**Prompt**.
I need the lines below from the one with "C5 | Turbidity" down to the one with "C10 | PH: 6.33 -> 6.10" reproduced exactly, both ends included, and nothing else.

::::::::

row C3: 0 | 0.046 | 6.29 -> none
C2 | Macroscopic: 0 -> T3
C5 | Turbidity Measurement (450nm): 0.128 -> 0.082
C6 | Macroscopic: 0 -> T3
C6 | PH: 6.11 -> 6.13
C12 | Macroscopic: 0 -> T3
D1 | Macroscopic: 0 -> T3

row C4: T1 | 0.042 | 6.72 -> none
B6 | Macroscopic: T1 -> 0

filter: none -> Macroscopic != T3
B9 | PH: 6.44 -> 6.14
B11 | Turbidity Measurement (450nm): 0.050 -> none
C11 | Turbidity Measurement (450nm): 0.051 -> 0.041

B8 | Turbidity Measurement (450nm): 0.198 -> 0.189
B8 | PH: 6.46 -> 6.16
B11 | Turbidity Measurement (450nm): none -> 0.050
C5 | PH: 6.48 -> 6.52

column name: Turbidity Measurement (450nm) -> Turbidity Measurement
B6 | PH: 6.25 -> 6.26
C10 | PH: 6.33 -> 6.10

::::::::

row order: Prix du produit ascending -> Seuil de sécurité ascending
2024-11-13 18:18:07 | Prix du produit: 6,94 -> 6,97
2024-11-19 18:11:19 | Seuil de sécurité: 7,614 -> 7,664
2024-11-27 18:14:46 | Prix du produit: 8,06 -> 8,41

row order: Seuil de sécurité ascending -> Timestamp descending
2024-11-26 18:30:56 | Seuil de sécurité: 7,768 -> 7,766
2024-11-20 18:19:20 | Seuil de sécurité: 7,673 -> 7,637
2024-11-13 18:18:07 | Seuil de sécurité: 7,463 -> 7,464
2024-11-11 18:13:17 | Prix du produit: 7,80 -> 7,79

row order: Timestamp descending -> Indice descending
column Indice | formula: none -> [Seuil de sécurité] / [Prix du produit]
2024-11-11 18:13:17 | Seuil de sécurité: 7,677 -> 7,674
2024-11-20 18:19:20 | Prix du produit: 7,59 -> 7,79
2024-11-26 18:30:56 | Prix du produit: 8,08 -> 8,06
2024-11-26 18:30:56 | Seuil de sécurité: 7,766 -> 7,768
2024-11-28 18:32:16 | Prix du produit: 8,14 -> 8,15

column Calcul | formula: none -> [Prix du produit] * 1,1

::::::::

**Exercise answer**.
C5 | Turbidity Measurement (450nm): 0.128 -> 0.082
C6 | Macroscopic: 0 -> T3
C6 | PH: 6.11 -> 6.13
C12 | Macroscopic: 0 -> T3
D1 | Macroscopic: 0 -> T3

row C4: T1 | 0.042 | 6.72 -> none
B6 | Macroscopic: T1 -> 0

filter: none -> Macroscopic != T3
B9 | PH: 6.44 -> 6.14
B11 | Turbidity Measurement (450nm): 0.050 -> none
C11 | Turbidity Measurement (450nm): 0.051 -> 0.041

B8 | Turbidity Measurement (450nm): 0.198 -> 0.189
B8 | PH: 6.46 -> 6.16
B11 | Turbidity Measurement (450nm): none -> 0.050
C5 | PH: 6.48 -> 6.52

column name: Turbidity Measurement (450nm) -> Turbidity Measurement
B6 | PH: 6.25 -> 6.26
C10 | PH: 6.33 -> 6.10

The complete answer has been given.